Filter the records for lines holding the string "font".

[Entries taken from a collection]
- - - - -

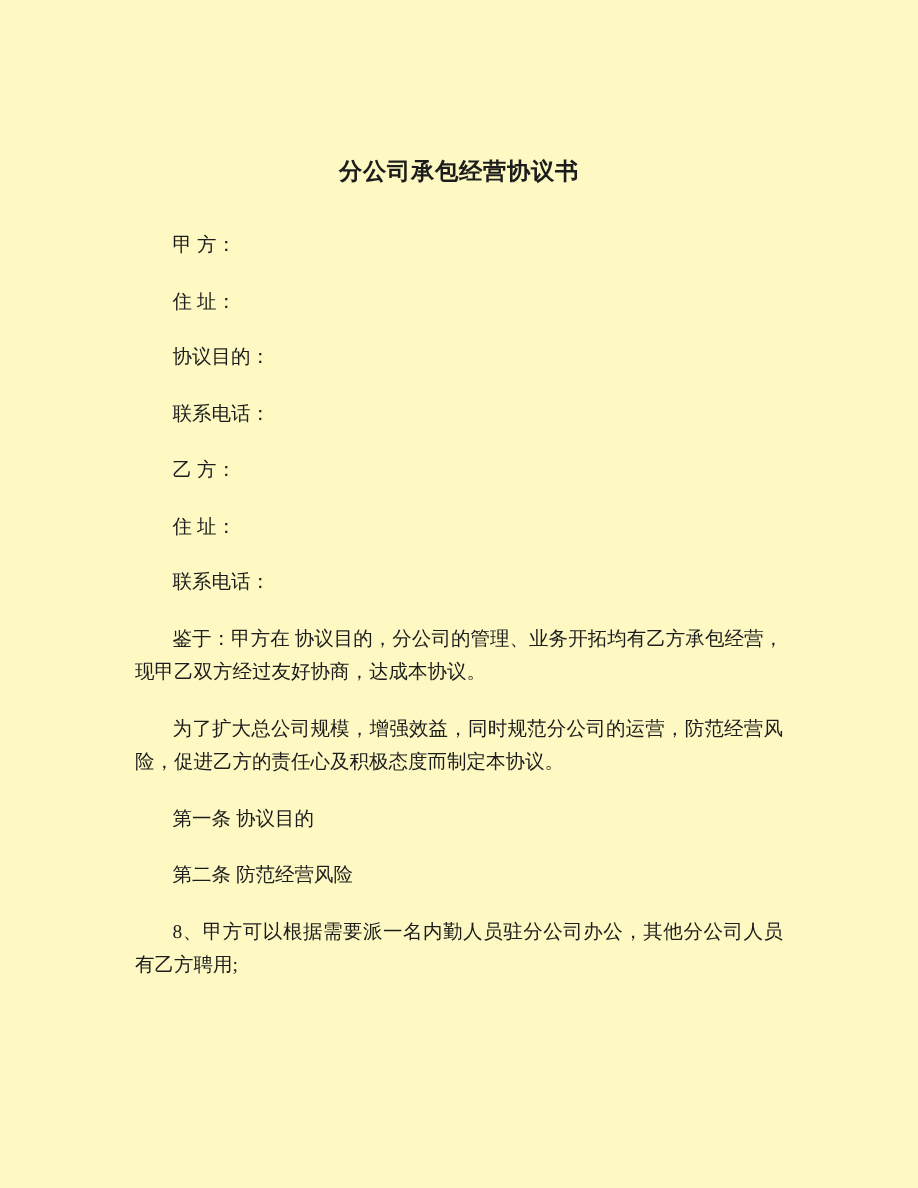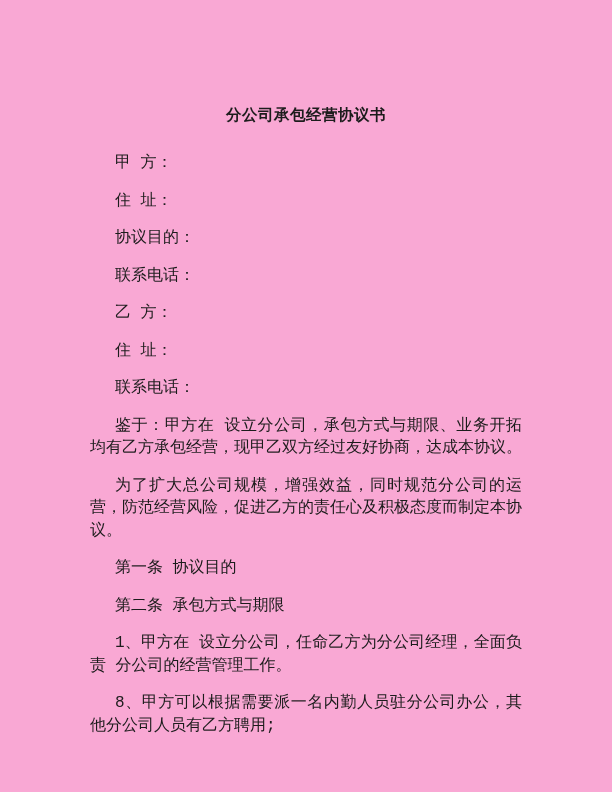--- a/index.html
+++ b/index.html
@@ -13,7 +13,7 @@
     width: 612px;
     height: 792px;
     margin: 0 auto;
-    background: #f9a8d4;
+    background: #fef9c3;
     box-sizing: border-box;
     padding: 103px 90px 0 90px;
     color: #1c1c1c;

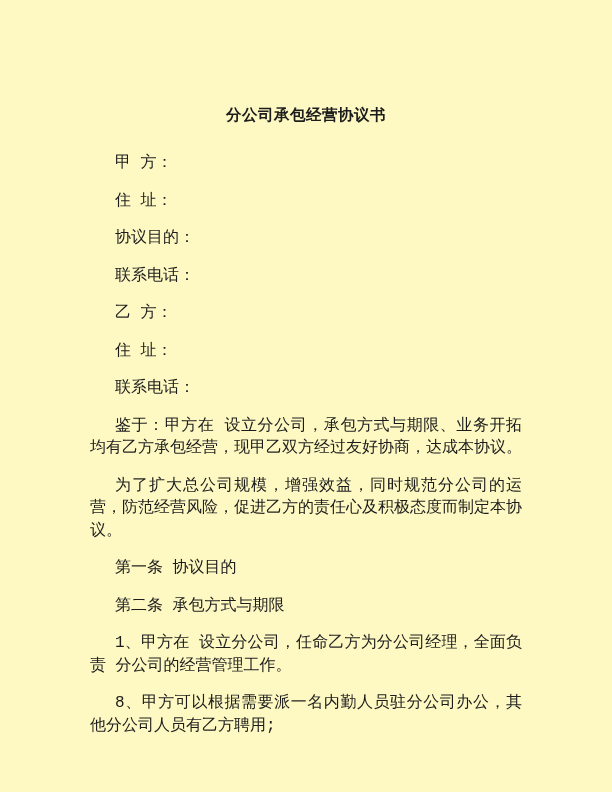--- a/index.html
+++ b/index.html
@@ -30,11 +30,10 @@
   }
   .doc-par {
     margin: 0 0 15px 0;
-    font-size: 16px;
+    font-size: 13px;
     line-height: 22.5px;
     text-indent: 25px;
     text-align: justify;
-    font-family: Liberation Mono, monospace;
   }
 </style>
 </head>

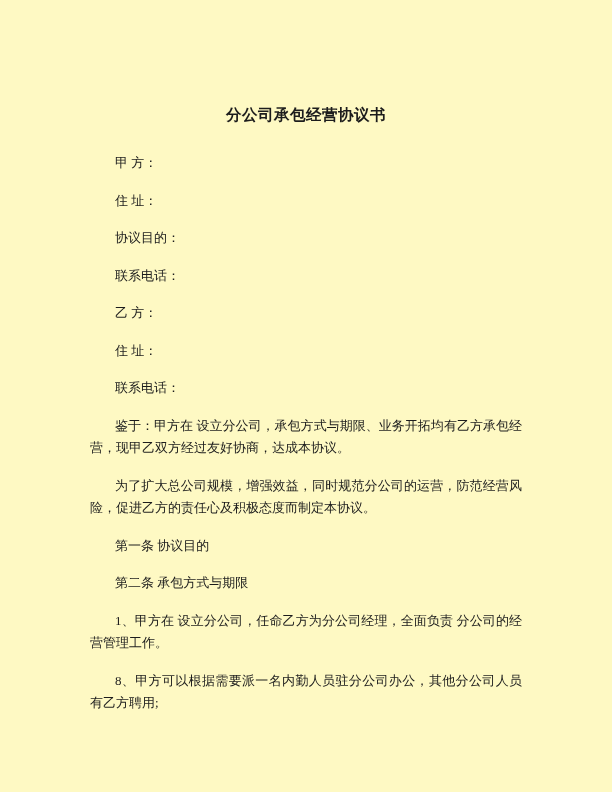--- a/index.html
+++ b/index.html
@@ -49,7 +49,7 @@
   <p class="doc-par">乙 方：</p>
   <p class="doc-par">住 址：</p>
   <p class="doc-par">联系电话：</p>
-  <p class="doc-par">鉴于：甲方在 设立分公司，承包方式与期限、业务开拓均有乙方承包经营，现甲乙双方经过友好协商，达成本协议。</p>
+  <p class="doc-par">鉴于：甲方在 协议目的，分公司的管理、业务开拓均有乙方承包经营，现甲乙双方经过友好协商，达成本协议。</p>
   <p class="doc-par">为了扩大总公司规模，增强效益，同时规范分公司的运营，防范经营风险，促进乙方的责任心及积极态度而制定本协议。</p>
   <p class="doc-par">第一条 协议目的</p>
   <p class="doc-par">第二条 承包方式与期限</p>

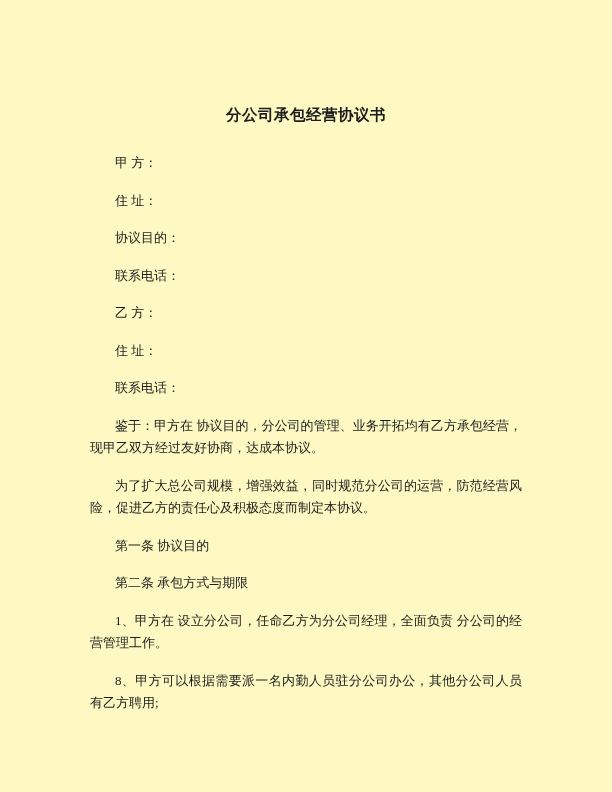--- a/index.html
+++ b/index.html
@@ -52,7 +52,7 @@
   <p class="doc-par">鉴于：甲方在 协议目的，分公司的管理、业务开拓均有乙方承包经营，现甲乙双方经过友好协商，达成本协议。</p>
   <p class="doc-par">为了扩大总公司规模，增强效益，同时规范分公司的运营，防范经营风险，促进乙方的责任心及积极态度而制定本协议。</p>
   <p class="doc-par">第一条 协议目的</p>
-  <p class="doc-par">第二条 承包方式与期限</p>
+  <p class="doc-par">第二条 防范经营风险</p>
   <p class="doc-par">1、甲方在 设立分公司，任命乙方为分公司经理，全面负责 分公司的经营管理工作。</p>
   <p class="doc-par">8、甲方可以根据需要派一名内勤人员驻分公司办公，其他分公司人员有乙方聘用;</p>
 </div>

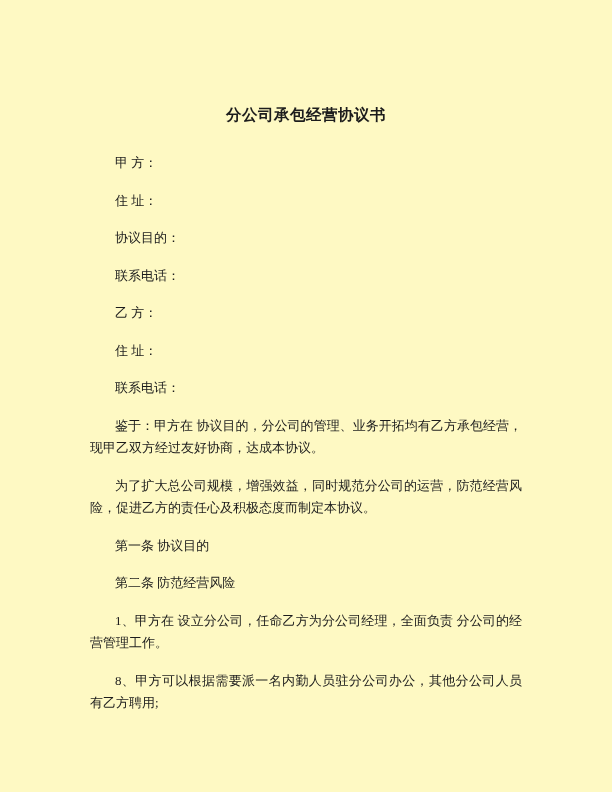--- a/index.html
+++ b/index.html
@@ -53,7 +53,6 @@
   <p class="doc-par">为了扩大总公司规模，增强效益，同时规范分公司的运营，防范经营风险，促进乙方的责任心及积极态度而制定本协议。</p>
   <p class="doc-par">第一条 协议目的</p>
   <p class="doc-par">第二条 防范经营风险</p>
-  <p class="doc-par">1、甲方在 设立分公司，任命乙方为分公司经理，全面负责 分公司的经营管理工作。</p>
   <p class="doc-par">8、甲方可以根据需要派一名内勤人员驻分公司办公，其他分公司人员有乙方聘用;</p>
 </div>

- - - - -

Response
-    font-size: 16px;
+    font-size: 13px;
-    font-family: Liberation Mono, monospace;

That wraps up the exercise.